"""

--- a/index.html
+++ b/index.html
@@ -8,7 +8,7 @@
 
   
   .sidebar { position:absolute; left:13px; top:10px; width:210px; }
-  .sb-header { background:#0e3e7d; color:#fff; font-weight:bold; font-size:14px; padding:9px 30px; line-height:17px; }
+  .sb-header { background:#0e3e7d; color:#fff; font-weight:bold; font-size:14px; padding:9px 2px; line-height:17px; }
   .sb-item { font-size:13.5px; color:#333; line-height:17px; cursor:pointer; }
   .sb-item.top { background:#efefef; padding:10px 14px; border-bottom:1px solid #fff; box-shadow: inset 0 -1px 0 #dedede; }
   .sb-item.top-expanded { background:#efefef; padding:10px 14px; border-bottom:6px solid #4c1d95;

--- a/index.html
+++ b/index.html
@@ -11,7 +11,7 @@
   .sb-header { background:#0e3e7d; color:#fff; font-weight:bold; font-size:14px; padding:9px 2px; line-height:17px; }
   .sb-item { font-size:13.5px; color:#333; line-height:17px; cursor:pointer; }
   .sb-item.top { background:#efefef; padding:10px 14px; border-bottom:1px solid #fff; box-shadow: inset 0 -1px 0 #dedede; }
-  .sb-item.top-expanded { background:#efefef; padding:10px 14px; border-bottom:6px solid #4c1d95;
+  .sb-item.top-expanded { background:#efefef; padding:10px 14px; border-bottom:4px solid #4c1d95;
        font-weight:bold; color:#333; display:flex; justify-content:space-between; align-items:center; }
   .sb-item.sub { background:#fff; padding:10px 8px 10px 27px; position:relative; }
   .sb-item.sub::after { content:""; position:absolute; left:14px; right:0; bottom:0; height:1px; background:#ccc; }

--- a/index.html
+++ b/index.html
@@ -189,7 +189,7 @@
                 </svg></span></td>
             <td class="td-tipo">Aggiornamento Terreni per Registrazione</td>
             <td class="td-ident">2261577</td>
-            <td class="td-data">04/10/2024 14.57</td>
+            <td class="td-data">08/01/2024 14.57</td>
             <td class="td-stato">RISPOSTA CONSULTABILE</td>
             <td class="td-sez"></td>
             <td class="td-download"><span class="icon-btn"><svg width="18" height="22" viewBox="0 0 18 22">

"""

Task to carry out
Looking at the entries above, how many lines contain the word "position"? Answer with the number alone.

Task solution
3